Repeat only the lines below that run from the line with "Sum | High: 445.77 -> 514.32" to the line with "Sum | Close: 575.56 -> 575.06", ends included; skip every picture.

[Revision tracking records]
[Start of section]
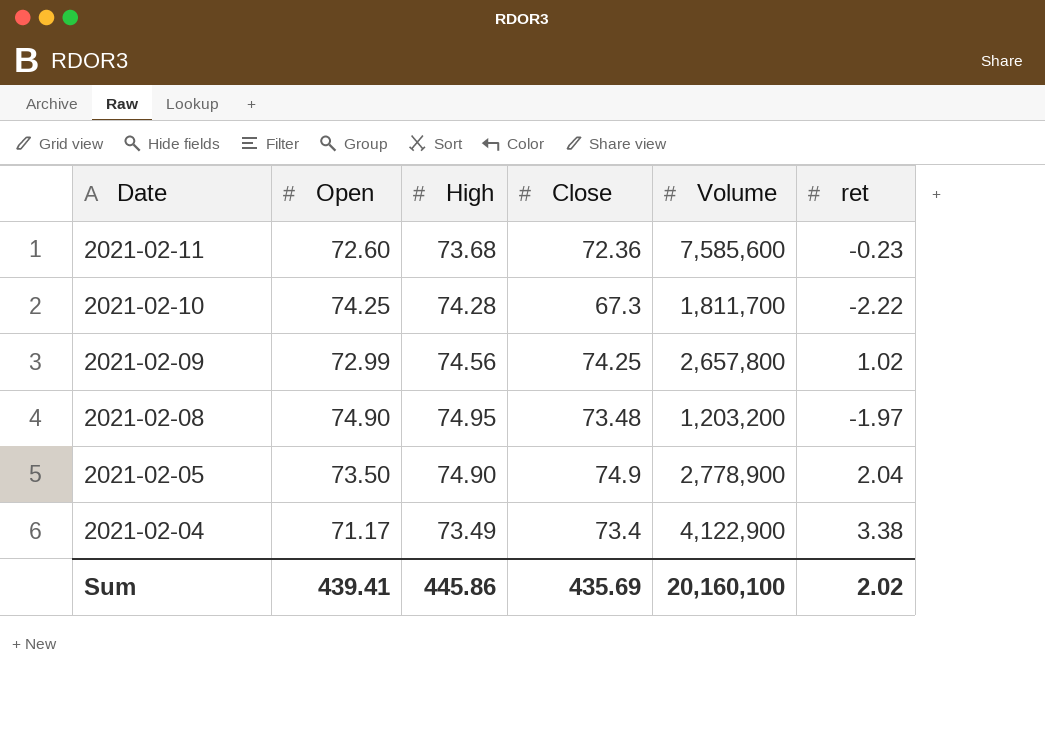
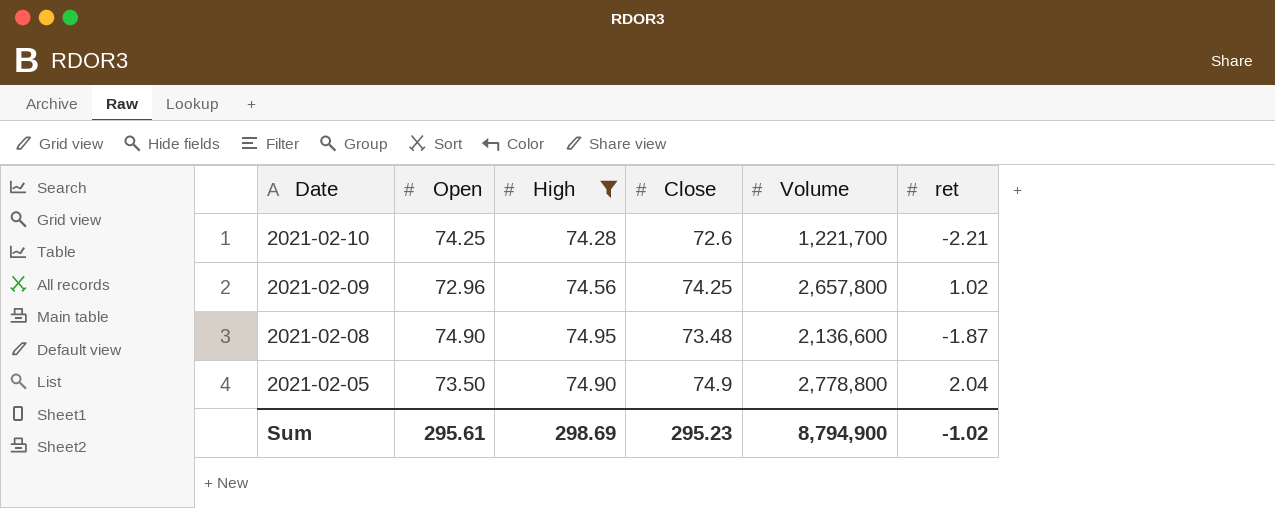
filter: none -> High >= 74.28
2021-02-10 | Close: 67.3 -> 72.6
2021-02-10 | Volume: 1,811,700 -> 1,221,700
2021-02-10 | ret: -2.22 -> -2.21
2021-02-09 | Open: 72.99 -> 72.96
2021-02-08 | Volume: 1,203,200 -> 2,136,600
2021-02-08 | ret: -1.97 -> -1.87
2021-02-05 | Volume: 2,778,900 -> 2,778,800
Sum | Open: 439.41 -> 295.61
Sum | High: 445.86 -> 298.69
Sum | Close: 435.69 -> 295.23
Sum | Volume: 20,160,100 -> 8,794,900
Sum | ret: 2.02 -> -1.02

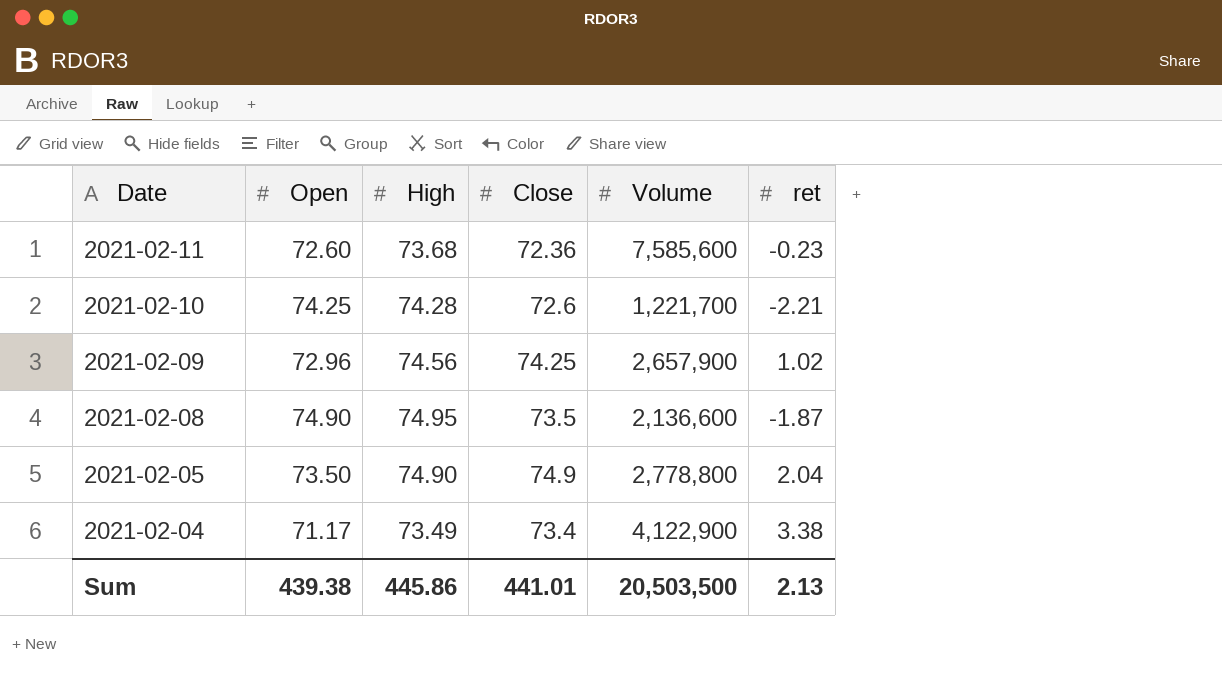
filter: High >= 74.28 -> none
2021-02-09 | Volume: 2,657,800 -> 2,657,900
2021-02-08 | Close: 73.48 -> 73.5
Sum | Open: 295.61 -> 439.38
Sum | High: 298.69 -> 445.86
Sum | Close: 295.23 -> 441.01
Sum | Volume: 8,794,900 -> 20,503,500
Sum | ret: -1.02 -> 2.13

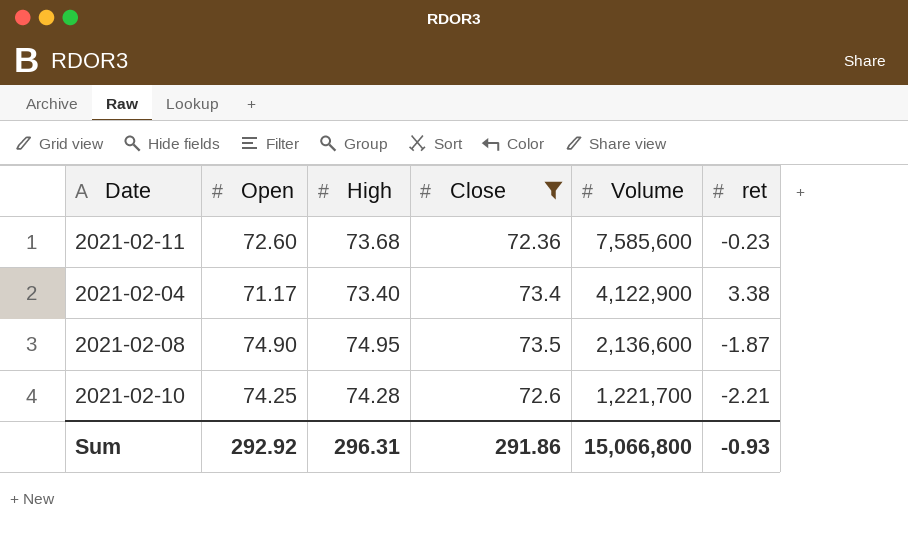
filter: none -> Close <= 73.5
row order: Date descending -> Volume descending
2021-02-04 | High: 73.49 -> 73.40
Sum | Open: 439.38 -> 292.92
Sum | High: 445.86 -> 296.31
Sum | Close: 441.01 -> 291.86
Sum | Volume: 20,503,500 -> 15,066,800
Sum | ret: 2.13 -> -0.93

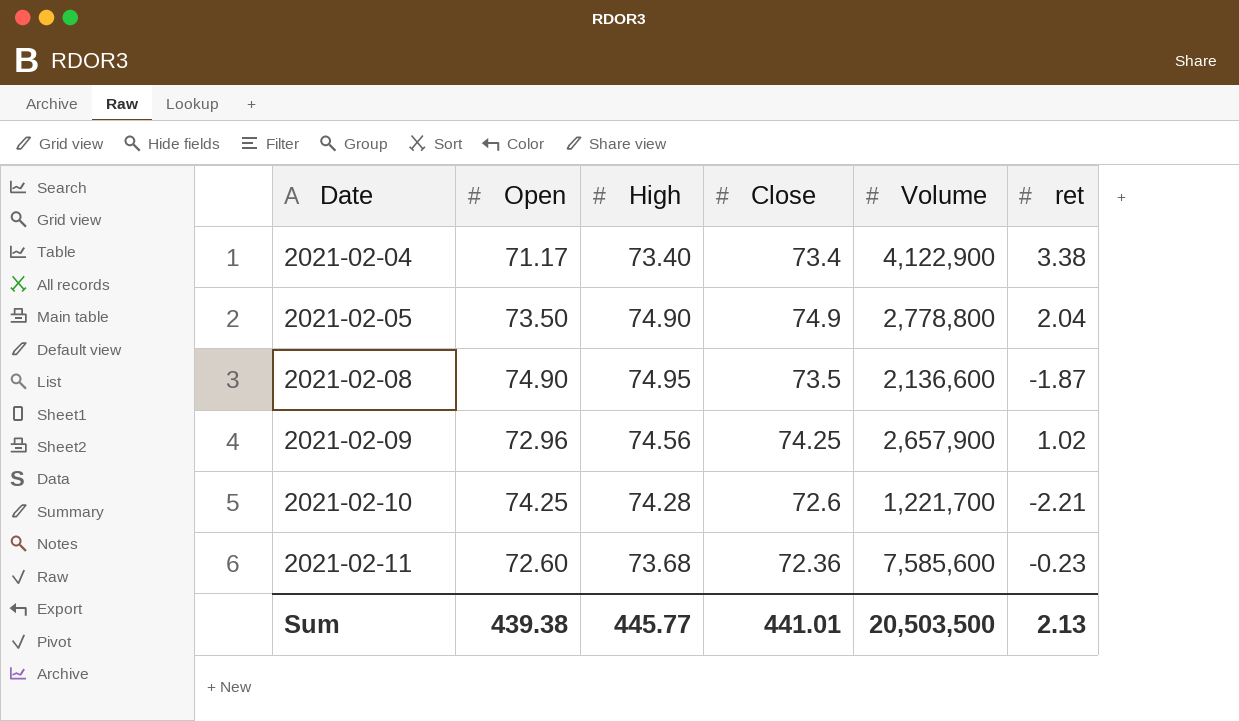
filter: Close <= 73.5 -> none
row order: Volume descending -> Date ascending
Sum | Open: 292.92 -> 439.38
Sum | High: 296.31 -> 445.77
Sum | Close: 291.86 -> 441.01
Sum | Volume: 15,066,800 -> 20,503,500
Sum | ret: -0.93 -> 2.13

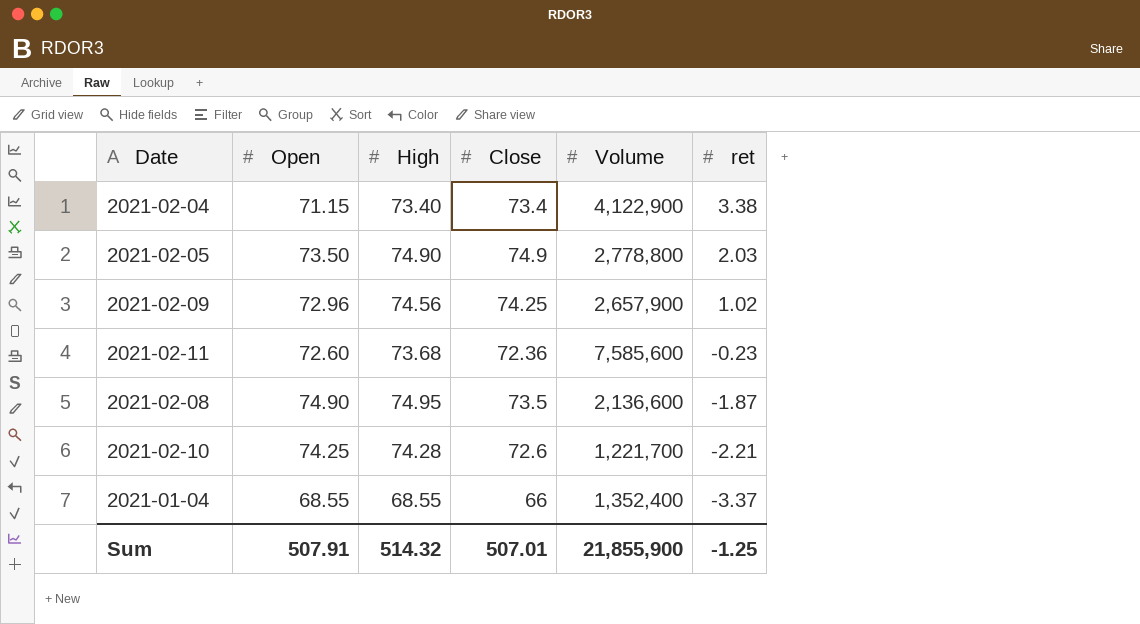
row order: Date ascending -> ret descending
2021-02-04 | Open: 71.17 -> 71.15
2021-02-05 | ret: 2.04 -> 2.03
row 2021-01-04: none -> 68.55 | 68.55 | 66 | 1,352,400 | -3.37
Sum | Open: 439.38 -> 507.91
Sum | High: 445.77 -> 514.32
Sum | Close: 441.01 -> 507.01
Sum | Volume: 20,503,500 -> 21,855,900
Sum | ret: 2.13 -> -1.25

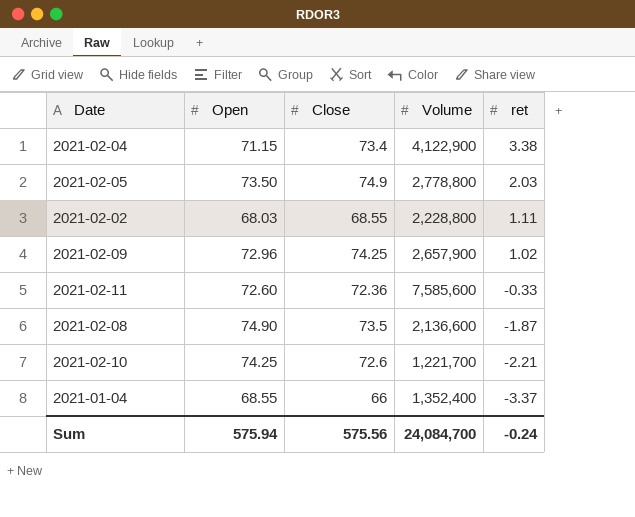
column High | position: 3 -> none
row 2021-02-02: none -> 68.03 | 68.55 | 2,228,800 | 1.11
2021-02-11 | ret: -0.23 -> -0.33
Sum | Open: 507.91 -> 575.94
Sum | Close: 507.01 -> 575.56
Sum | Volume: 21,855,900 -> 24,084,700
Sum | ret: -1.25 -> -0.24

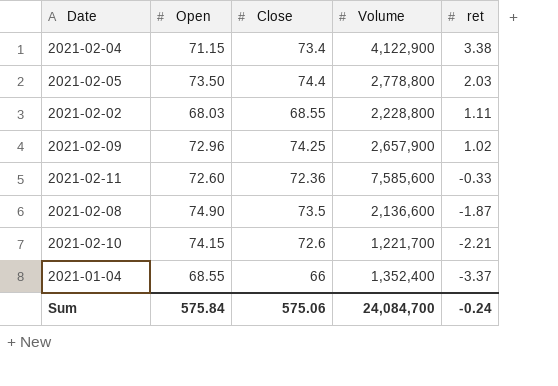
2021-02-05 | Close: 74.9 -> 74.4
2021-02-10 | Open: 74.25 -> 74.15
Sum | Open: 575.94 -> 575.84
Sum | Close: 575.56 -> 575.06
[End of section]
[Start of section]
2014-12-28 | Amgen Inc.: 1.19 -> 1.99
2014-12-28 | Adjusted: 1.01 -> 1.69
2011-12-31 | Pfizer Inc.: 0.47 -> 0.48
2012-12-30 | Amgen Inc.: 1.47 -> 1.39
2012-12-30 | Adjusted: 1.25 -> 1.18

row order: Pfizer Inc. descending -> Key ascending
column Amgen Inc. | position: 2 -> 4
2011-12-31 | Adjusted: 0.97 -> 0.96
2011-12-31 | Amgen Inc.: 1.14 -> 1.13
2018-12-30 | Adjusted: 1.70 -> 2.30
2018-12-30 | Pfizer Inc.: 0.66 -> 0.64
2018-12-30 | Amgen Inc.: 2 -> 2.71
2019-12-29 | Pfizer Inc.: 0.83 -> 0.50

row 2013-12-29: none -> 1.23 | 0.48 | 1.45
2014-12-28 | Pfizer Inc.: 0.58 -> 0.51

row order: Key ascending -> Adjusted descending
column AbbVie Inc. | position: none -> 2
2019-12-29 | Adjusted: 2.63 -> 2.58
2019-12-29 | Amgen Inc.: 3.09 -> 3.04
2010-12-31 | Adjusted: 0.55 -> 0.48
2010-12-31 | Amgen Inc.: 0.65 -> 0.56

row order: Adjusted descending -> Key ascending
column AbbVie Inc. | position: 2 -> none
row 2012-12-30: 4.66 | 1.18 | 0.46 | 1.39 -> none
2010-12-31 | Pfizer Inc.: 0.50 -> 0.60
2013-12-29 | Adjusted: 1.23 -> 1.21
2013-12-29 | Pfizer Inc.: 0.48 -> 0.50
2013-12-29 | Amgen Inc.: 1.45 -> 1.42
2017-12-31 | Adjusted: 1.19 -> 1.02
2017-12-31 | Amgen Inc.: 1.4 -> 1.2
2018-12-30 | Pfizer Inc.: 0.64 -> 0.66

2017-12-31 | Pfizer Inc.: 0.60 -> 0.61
[End of section]
# Solution for this task
Sum | High: 445.77 -> 514.32
Sum | Close: 441.01 -> 507.01
Sum | Volume: 20,503,500 -> 21,855,900
Sum | ret: 2.13 -> -1.25

column High | position: 3 -> none
row 2021-02-02: none -> 68.03 | 68.55 | 2,228,800 | 1.11
2021-02-11 | ret: -0.23 -> -0.33
Sum | Open: 507.91 -> 575.94
Sum | Close: 507.01 -> 575.56
Sum | Volume: 21,855,900 -> 24,084,700
Sum | ret: -1.25 -> -0.24

2021-02-05 | Close: 74.9 -> 74.4
2021-02-10 | Open: 74.25 -> 74.15
Sum | Open: 575.94 -> 575.84
Sum | Close: 575.56 -> 575.06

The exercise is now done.